▸ What to work on:
Where does the word "knot" appear in the entries below? Copy each line that holds it.

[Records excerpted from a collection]
----
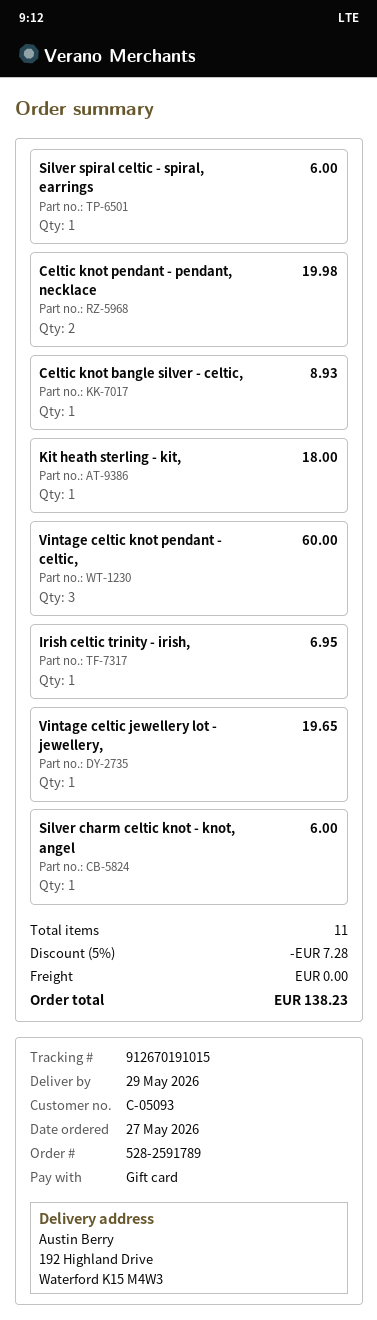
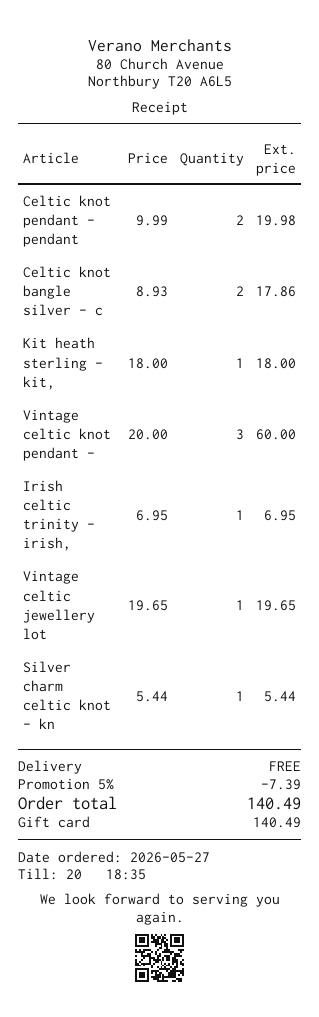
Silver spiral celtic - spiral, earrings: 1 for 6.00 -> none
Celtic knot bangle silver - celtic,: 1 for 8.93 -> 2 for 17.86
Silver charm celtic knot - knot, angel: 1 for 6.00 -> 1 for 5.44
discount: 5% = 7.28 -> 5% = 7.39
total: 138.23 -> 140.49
----
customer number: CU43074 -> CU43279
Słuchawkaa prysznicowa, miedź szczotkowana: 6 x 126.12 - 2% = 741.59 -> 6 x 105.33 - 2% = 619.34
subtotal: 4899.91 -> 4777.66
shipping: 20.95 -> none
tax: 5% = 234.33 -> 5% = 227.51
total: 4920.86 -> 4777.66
----
▸ Task answer:
Celtic knot bangle silver - celtic,: 1 for 8.93 -> 2 for 17.86
Silver charm celtic knot - knot, angel: 1 for 6.00 -> 1 for 5.44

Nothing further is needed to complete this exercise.